- Directions for this task -
An exact transcript of all the records is the expected answer.

[[ Input for this task open ]]

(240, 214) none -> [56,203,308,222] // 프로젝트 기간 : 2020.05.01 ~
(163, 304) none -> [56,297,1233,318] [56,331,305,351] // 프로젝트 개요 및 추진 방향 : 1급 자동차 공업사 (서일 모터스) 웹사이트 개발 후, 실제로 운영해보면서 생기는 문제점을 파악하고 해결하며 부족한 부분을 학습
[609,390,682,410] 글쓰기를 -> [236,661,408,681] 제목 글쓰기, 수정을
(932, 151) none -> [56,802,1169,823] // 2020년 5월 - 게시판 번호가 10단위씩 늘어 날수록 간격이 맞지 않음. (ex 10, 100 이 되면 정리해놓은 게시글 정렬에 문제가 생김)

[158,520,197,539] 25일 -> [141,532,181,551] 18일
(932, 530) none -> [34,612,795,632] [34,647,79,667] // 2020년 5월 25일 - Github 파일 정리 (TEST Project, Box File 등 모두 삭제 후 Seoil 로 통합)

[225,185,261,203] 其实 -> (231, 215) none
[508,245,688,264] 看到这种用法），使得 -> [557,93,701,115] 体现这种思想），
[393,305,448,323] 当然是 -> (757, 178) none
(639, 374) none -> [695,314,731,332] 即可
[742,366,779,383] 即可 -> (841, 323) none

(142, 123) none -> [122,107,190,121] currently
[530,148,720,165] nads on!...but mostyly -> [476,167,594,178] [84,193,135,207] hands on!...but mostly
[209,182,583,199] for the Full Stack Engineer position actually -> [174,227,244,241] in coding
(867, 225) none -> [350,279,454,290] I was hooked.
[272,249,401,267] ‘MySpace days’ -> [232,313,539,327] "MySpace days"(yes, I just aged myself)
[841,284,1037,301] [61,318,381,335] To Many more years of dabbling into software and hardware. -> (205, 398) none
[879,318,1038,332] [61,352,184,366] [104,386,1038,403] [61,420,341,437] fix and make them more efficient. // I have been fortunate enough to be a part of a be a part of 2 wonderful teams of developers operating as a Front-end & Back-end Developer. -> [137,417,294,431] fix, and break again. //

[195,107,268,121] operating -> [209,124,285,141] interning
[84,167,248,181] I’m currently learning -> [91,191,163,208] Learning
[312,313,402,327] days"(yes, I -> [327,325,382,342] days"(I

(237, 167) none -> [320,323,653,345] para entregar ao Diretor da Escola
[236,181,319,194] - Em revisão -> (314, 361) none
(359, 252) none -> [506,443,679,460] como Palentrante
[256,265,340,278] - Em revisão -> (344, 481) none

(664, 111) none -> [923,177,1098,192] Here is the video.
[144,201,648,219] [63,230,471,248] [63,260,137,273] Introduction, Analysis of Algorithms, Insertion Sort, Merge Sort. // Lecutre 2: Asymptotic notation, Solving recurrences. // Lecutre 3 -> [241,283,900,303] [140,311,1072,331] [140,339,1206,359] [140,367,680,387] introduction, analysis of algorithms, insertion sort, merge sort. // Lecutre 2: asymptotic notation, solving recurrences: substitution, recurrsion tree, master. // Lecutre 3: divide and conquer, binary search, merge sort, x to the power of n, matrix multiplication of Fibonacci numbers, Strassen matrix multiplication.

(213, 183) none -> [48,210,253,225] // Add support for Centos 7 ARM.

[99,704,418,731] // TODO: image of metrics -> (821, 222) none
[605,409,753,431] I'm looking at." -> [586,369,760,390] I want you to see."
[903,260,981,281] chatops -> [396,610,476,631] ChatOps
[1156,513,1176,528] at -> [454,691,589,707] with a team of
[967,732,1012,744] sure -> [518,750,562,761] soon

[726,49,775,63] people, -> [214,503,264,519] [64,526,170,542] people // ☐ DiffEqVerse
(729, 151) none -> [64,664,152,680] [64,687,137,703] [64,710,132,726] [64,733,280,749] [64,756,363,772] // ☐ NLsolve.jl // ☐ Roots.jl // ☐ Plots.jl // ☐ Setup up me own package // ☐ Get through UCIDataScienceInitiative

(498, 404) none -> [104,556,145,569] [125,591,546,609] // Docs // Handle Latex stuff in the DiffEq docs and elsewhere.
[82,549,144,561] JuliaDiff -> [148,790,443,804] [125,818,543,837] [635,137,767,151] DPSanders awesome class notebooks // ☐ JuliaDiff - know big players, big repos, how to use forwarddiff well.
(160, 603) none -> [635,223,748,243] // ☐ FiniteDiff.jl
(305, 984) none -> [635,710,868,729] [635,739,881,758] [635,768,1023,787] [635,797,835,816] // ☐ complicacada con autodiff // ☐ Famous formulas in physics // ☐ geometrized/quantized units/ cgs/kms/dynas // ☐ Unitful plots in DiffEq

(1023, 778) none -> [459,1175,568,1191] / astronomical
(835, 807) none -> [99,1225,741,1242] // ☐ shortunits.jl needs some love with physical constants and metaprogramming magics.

[[ Input for this task closed ]]

- Solution for this exercise -
(240, 214) none -> [56,203,308,222] // 프로젝트 기간 : 2020.05.01 ~
(163, 304) none -> [56,297,1233,318] [56,331,305,351] // 프로젝트 개요 및 추진 방향 : 1급 자동차 공업사 (서일 모터스) 웹사이트 개발 후, 실제로 운영해보면서 생기는 문제점을 파악하고 해결하며 부족한 부분을 학습
[609,390,682,410] 글쓰기를 -> [236,661,408,681] 제목 글쓰기, 수정을
(932, 151) none -> [56,802,1169,823] // 2020년 5월 - 게시판 번호가 10단위씩 늘어 날수록 간격이 맞지 않음. (ex 10, 100 이 되면 정리해놓은 게시글 정렬에 문제가 생김)

[158,520,197,539] 25일 -> [141,532,181,551] 18일
(932, 530) none -> [34,612,795,632] [34,647,79,667] // 2020년 5월 25일 - Github 파일 정리 (TEST Project, Box File 등 모두 삭제 후 Seoil 로 통합)

[225,185,261,203] 其实 -> (231, 215) none
[508,245,688,264] 看到这种用法），使得 -> [557,93,701,115] 体现这种思想），
[393,305,448,323] 当然是 -> (757, 178) none
(639, 374) none -> [695,314,731,332] 即可
[742,366,779,383] 即可 -> (841, 323) none

(142, 123) none -> [122,107,190,121] currently
[530,148,720,165] nads on!...but mostyly -> [476,167,594,178] [84,193,135,207] hands on!...but mostly
[209,182,583,199] for the Full Stack Engineer position actually -> [174,227,244,241] in coding
(867, 225) none -> [350,279,454,290] I was hooked.
[272,249,401,267] ‘MySpace days’ -> [232,313,539,327] "MySpace days"(yes, I just aged myself)
[841,284,1037,301] [61,318,381,335] To Many more years of dabbling into software and hardware. -> (205, 398) none
[879,318,1038,332] [61,352,184,366] [104,386,1038,403] [61,420,341,437] fix and make them more efficient. // I have been fortunate enough to be a part of a be a part of 2 wonderful teams of developers operating as a Front-end & Back-end Developer. -> [137,417,294,431] fix, and break again. //

[195,107,268,121] operating -> [209,124,285,141] interning
[84,167,248,181] I’m currently learning -> [91,191,163,208] Learning
[312,313,402,327] days"(yes, I -> [327,325,382,342] days"(I

(237, 167) none -> [320,323,653,345] para entregar ao Diretor da Escola
[236,181,319,194] - Em revisão -> (314, 361) none
(359, 252) none -> [506,443,679,460] como Palentrante
[256,265,340,278] - Em revisão -> (344, 481) none

(664, 111) none -> [923,177,1098,192] Here is the video.
[144,201,648,219] [63,230,471,248] [63,260,137,273] Introduction, Analysis of Algorithms, Insertion Sort, Merge Sort. // Lecutre 2: Asymptotic notation, Solving recurrences. // Lecutre 3 -> [241,283,900,303] [140,311,1072,331] [140,339,1206,359] [140,367,680,387] introduction, analysis of algorithms, insertion sort, merge sort. // Lecutre 2: asymptotic notation, solving recurrences: substitution, recurrsion tree, master. // Lecutre 3: divide and conquer, binary search, merge sort, x to the power of n, matrix multiplication of Fibonacci numbers, Strassen matrix multiplication.

(213, 183) none -> [48,210,253,225] // Add support for Centos 7 ARM.

[99,704,418,731] // TODO: image of metrics -> (821, 222) none
[605,409,753,431] I'm looking at." -> [586,369,760,390] I want you to see."
[903,260,981,281] chatops -> [396,610,476,631] ChatOps
[1156,513,1176,528] at -> [454,691,589,707] with a team of
[967,732,1012,744] sure -> [518,750,562,761] soon

[726,49,775,63] people, -> [214,503,264,519] [64,526,170,542] people // ☐ DiffEqVerse
(729, 151) none -> [64,664,152,680] [64,687,137,703] [64,710,132,726] [64,733,280,749] [64,756,363,772] // ☐ NLsolve.jl // ☐ Roots.jl // ☐ Plots.jl // ☐ Setup up me own package // ☐ Get through UCIDataScienceInitiative

(498, 404) none -> [104,556,145,569] [125,591,546,609] // Docs // Handle Latex stuff in the DiffEq docs and elsewhere.
[82,549,144,561] JuliaDiff -> [148,790,443,804] [125,818,543,837] [635,137,767,151] DPSanders awesome class notebooks // ☐ JuliaDiff - know big players, big repos, how to use forwarddiff well.
(160, 603) none -> [635,223,748,243] // ☐ FiniteDiff.jl
(305, 984) none -> [635,710,868,729] [635,739,881,758] [635,768,1023,787] [635,797,835,816] // ☐ complicacada con autodiff // ☐ Famous formulas in physics // ☐ geometrized/quantized units/ cgs/kms/dynas // ☐ Unitful plots in DiffEq

(1023, 778) none -> [459,1175,568,1191] / astronomical
(835, 807) none -> [99,1225,741,1242] // ☐ shortunits.jl needs some love with physical constants and metaprogramming magics.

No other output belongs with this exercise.